# Supplied records
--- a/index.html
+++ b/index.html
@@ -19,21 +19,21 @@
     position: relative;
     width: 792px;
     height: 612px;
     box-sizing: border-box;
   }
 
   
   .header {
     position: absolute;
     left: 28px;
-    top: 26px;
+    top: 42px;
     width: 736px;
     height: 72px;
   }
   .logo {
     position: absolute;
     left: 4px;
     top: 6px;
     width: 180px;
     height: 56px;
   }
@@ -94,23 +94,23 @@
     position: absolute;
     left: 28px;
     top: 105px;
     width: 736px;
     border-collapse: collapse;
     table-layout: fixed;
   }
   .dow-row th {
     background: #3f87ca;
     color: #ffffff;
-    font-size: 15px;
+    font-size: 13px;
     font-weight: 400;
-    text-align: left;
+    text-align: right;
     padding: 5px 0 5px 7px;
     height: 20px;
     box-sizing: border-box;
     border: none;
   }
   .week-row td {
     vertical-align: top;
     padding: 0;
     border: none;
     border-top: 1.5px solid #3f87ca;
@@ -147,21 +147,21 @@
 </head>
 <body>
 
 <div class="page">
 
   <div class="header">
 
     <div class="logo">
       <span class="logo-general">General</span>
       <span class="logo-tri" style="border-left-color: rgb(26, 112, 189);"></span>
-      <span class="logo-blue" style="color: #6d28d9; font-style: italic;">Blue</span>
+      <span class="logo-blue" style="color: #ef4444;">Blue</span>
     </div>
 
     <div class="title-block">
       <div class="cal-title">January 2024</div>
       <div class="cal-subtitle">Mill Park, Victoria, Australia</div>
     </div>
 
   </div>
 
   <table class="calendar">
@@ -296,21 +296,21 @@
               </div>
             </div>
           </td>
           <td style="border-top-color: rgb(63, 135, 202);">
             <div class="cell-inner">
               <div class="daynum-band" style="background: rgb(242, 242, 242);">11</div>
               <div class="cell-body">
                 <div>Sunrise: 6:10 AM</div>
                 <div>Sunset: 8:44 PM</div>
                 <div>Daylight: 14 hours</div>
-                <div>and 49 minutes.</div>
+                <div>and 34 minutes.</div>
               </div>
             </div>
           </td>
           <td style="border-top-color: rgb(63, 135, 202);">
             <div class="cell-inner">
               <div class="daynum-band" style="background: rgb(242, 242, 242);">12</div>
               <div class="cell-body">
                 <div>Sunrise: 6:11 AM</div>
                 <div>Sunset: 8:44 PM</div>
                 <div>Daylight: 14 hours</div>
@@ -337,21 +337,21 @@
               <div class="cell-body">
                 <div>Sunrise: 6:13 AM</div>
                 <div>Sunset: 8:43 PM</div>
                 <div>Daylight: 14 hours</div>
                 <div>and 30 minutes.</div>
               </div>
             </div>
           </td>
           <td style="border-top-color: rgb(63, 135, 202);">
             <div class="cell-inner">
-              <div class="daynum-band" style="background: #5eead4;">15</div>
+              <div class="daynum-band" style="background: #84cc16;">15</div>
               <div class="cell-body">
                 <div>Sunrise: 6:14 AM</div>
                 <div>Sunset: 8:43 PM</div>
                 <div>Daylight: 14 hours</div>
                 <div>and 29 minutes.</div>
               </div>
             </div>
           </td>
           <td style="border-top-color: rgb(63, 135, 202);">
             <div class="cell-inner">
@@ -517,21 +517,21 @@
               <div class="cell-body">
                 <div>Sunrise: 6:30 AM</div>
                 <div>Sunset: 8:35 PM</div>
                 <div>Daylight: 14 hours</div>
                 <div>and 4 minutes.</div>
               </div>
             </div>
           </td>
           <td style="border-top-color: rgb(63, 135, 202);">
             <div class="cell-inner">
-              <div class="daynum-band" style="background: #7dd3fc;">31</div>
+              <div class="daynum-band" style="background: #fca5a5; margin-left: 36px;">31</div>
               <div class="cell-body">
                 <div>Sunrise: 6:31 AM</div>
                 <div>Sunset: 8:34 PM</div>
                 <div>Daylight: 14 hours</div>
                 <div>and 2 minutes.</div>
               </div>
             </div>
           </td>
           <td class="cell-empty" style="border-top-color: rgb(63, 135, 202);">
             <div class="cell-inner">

...

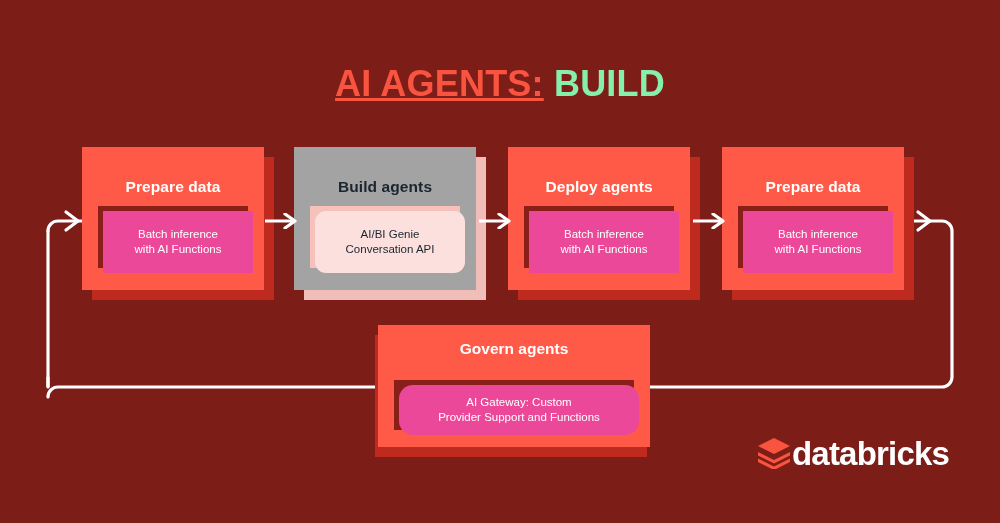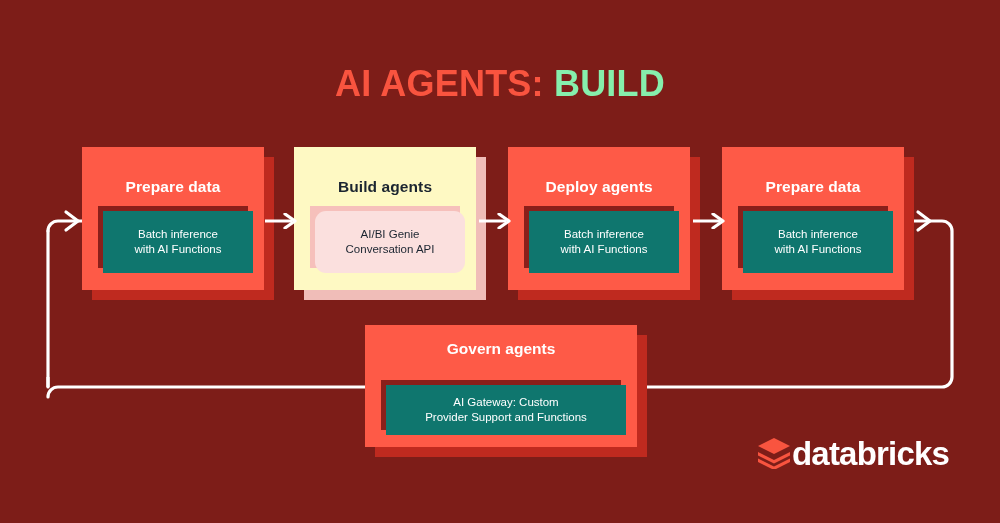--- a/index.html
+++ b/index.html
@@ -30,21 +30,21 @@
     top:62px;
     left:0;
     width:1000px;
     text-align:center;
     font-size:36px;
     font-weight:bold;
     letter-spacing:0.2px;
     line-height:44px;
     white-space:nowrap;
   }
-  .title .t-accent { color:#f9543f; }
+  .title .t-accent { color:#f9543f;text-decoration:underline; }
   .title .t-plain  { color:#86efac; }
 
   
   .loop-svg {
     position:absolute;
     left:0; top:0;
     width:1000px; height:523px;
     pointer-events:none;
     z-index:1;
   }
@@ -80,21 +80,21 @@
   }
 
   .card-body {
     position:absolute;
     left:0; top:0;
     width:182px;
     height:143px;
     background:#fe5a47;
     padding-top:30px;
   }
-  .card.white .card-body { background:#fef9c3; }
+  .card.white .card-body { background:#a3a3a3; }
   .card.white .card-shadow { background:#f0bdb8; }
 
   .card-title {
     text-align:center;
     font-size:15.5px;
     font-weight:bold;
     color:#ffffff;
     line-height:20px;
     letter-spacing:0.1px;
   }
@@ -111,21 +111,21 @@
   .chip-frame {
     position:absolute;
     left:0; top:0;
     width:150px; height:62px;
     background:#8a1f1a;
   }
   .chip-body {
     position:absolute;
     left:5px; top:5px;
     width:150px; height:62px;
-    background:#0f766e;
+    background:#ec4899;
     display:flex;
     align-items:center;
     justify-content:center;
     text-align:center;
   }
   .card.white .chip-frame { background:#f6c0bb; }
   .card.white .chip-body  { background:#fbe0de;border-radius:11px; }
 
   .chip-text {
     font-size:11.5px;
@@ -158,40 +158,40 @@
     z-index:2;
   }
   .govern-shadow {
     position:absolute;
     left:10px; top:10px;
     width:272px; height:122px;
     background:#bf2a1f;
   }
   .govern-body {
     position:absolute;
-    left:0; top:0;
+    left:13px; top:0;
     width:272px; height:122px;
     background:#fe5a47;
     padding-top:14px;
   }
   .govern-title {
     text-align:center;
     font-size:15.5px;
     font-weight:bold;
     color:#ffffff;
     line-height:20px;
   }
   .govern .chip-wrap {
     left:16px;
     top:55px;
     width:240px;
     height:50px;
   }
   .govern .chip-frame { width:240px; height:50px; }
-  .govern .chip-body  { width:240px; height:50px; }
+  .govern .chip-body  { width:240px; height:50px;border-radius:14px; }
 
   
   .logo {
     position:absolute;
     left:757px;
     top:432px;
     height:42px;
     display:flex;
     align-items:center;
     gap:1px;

# Prompt
Copy each line of the records that contains the word "minutes".

# Answer
-                <div>and 49 minutes.</div>
+                <div>and 34 minutes.</div>
                 <div>and 30 minutes.</div>
                 <div>and 29 minutes.</div>
                 <div>and 4 minutes.</div>
                 <div>and 2 minutes.</div>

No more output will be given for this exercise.